• [What is needed] From the listing below, pull out the lines that hold "Letzte".

• [Data to examine]
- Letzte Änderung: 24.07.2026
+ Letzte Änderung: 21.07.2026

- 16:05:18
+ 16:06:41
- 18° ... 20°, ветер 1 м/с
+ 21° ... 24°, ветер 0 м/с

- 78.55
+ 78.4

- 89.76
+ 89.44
...
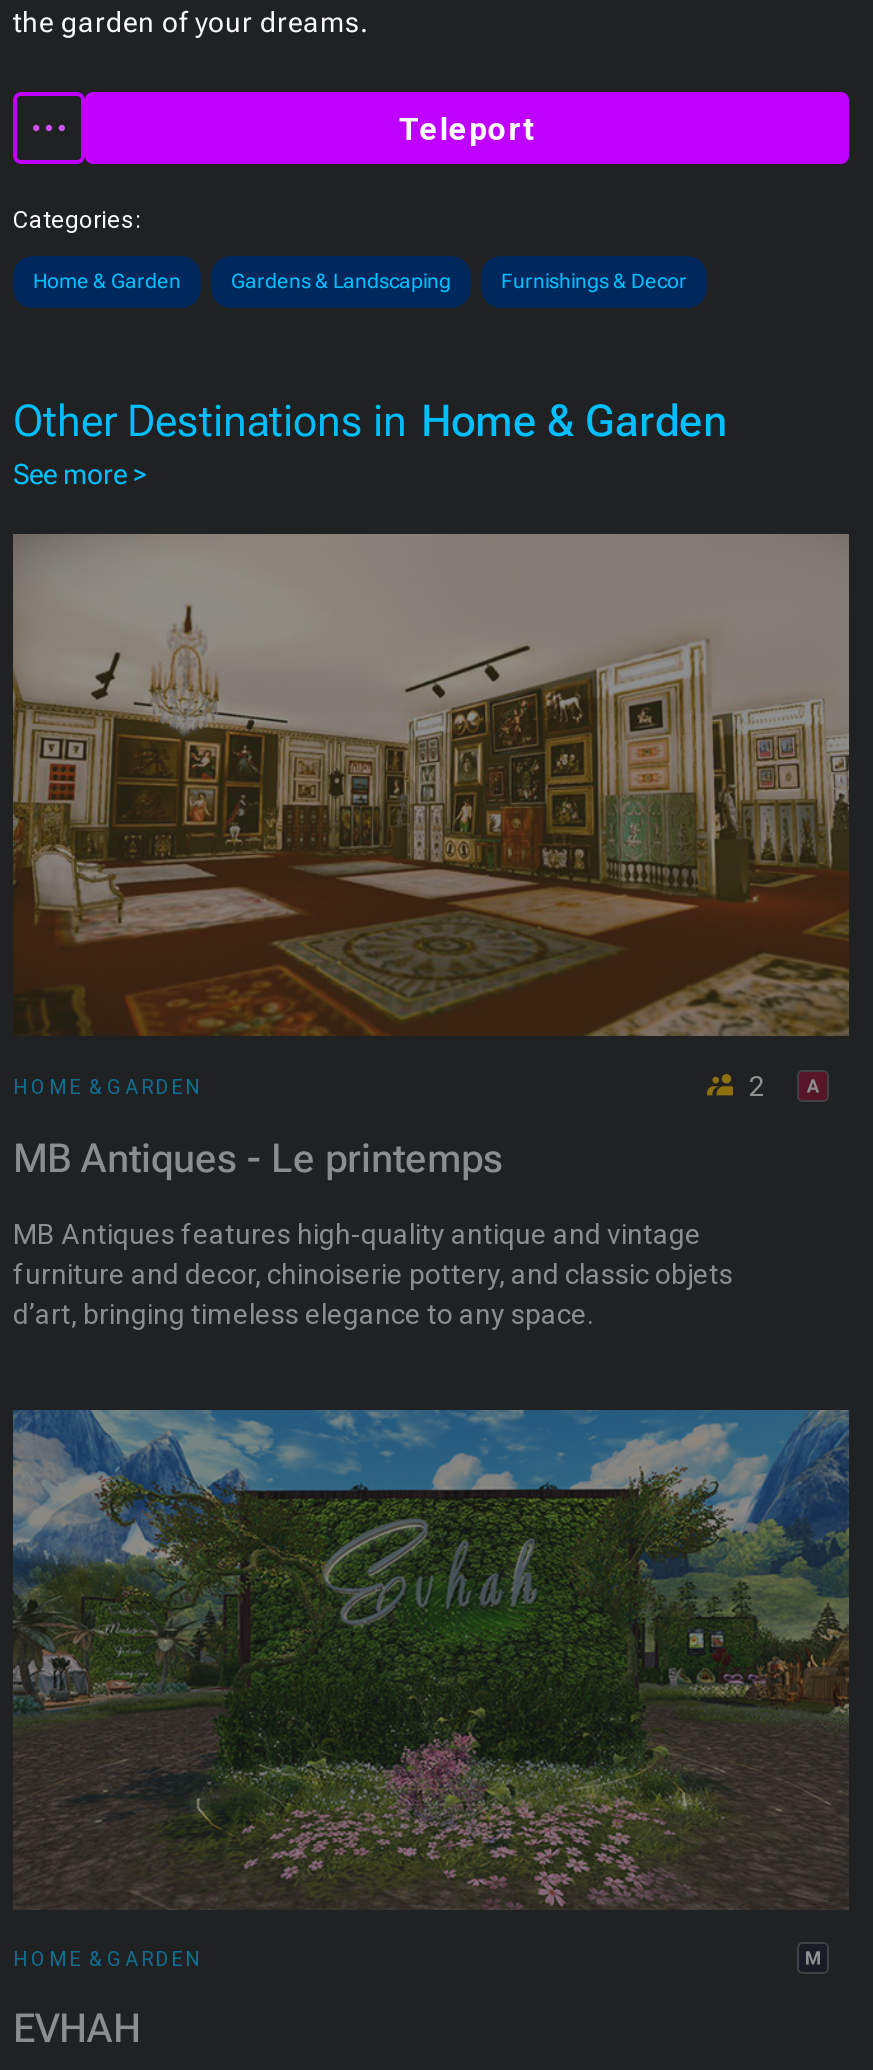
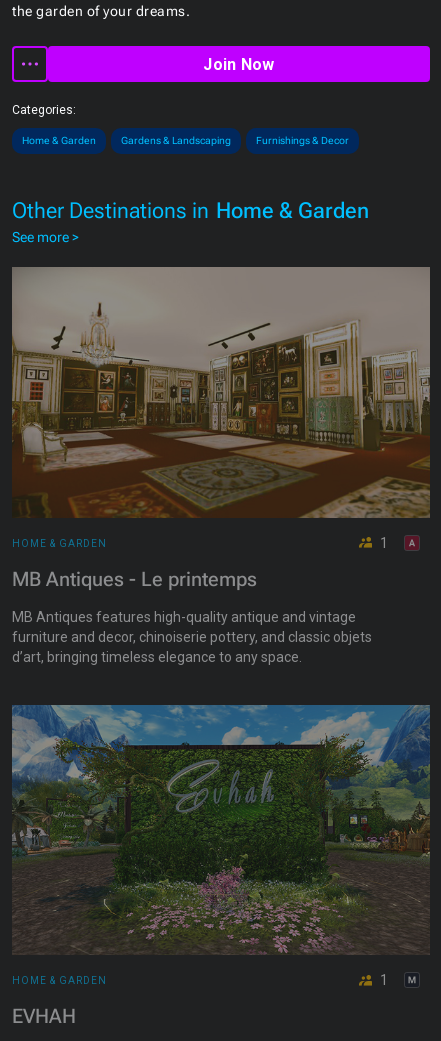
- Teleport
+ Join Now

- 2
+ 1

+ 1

• [Response area]
- Letzte Änderung: 24.07.2026
+ Letzte Änderung: 21.07.2026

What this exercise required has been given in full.